Law has a "grace basis." Law, as that authority under which man has his existence, is a loving provision of God. As far as the Bible is concerned, man is free when he is under God's authority. The law of God is the order of man's existence, and man is free when he lives in conformity to that order. One of the first steps to good health is to be in tune with reality. The prodigal illustrates this point. He thought he would be free once he was outside the authority of his father, so he set out on his "trip of emancipation." However, he came to himself when he started to reflect upon the condition of his father's servants. He made his way back to request that he become a servant, for he knew that freedom consisted in being committed to his father. The law of God is not a harsh, alien law which destroys man's personhood, as some have wrongly imagined. It is that law which allows man to be his "true" self. Man was created free because man was created subject to the authority (law) of God.

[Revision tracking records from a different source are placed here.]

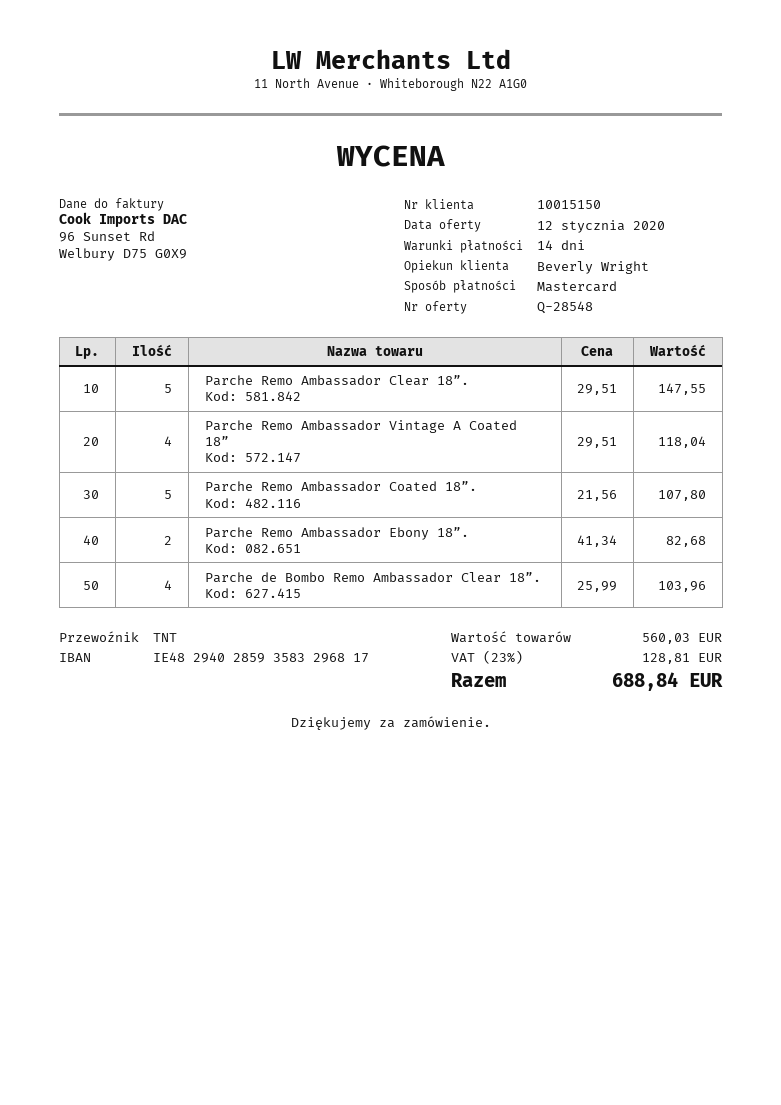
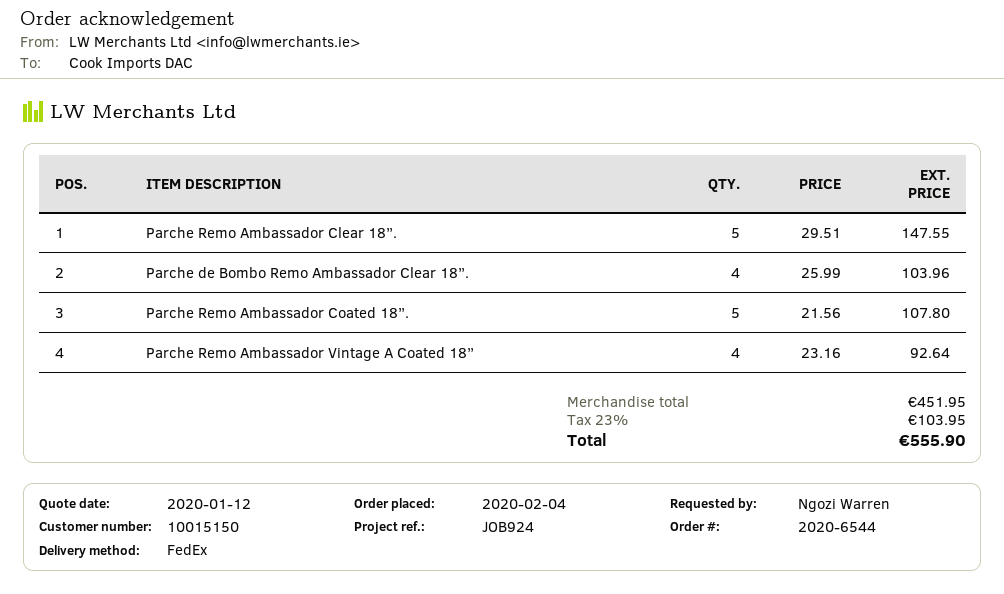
shipping method: TNT -> FedEx
Parche Remo Ambassador Vintage A Coated 18”: 4 x 29.51 = 118.04 -> 4 x 23.16 = 92.64
Parche Remo Ambassador Ebony 18”.: 2 x 41.34 = 82.68 -> none
subtotal: 560.03 -> 451.95
tax: 23% = 128.81 -> 23% = 103.95
total: 688.84 -> 555.90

It is not surprising, therefore, to see grace as the basis of the Ten Commandments: "I am the Lord your God, who brought you out of the land of Egypt . . . " (R.S.V.). This statement of fact prefaces the demands which Jehovah makes upon His people. They are to behave in a certain way because Jehovah has rescued them. In terms of concrete realities, the Ten Commands expound what being rescued means.
The situation is not different when we come to the New Testament. Let Romans 12:1 act as a typical text: "Therefore, my brothers, I implore you by God's mercy . . . " (N.E.B.). The "therefore" and the "by God's mercy" root and ground the demand in the unmerited and undeserved rescue activity of God in saving His people from the pigpen.
The legalist misses this order and therefore fails to understand the true nature of law. He seeks to make the kindness and favor of God dependent upon his keeping the law, instead of seeing that the obligation to keep the law rests upon the favor of God. Law is based on grace.
What is meant when we say that grace has a law basis? Let us seek to answer the question by asking another: On what basis does God accept the believer? Two quite wrong answers have been given to this question: first, the legalist's answer, which puts the emphasis upon the obedience of man; and second, the antinomian's answer, which says that the angry judge (God) was placated (or won over) by the merciful mediator, Jesus Christ.
The only answer which will do justice to the Bible is that the love of God was demonstrated in His saving activity in Jesus Christ. Jesus Christ met the demands of the law of God by that perfect and perpetual obedience seen in His life and death. The incarnation of the Son of God honored the law of God. Such honoring of God's law (obedience, active and passive) is the ground on which God accepts us. This is what we mean when we speak of the "legal basis" of grace.
The antinomian fails to see the true harmony between law and grace, and conceives grace as the negation of the law. He not only dishonors the law, but grace also.
The failure to perceive this harmony of law and grace has led to a sad misrepresentation of the character of God. When the love of God is spoken of apart from the law, then God is seen as One who does not care for justice. This is not the God and Father of our Lord and Savior Jesus Christ. When the justice of God is spoken of apart from His loving activity in Christ, then God is seen as an angry judge mercilessly exacting payment for the failures of men and women. The God and Father of Jesus Christ our Rescuer, is neither unjust (for He has honored the law) nor unloving (for He has honored the law for us). He is the Just and Loving One.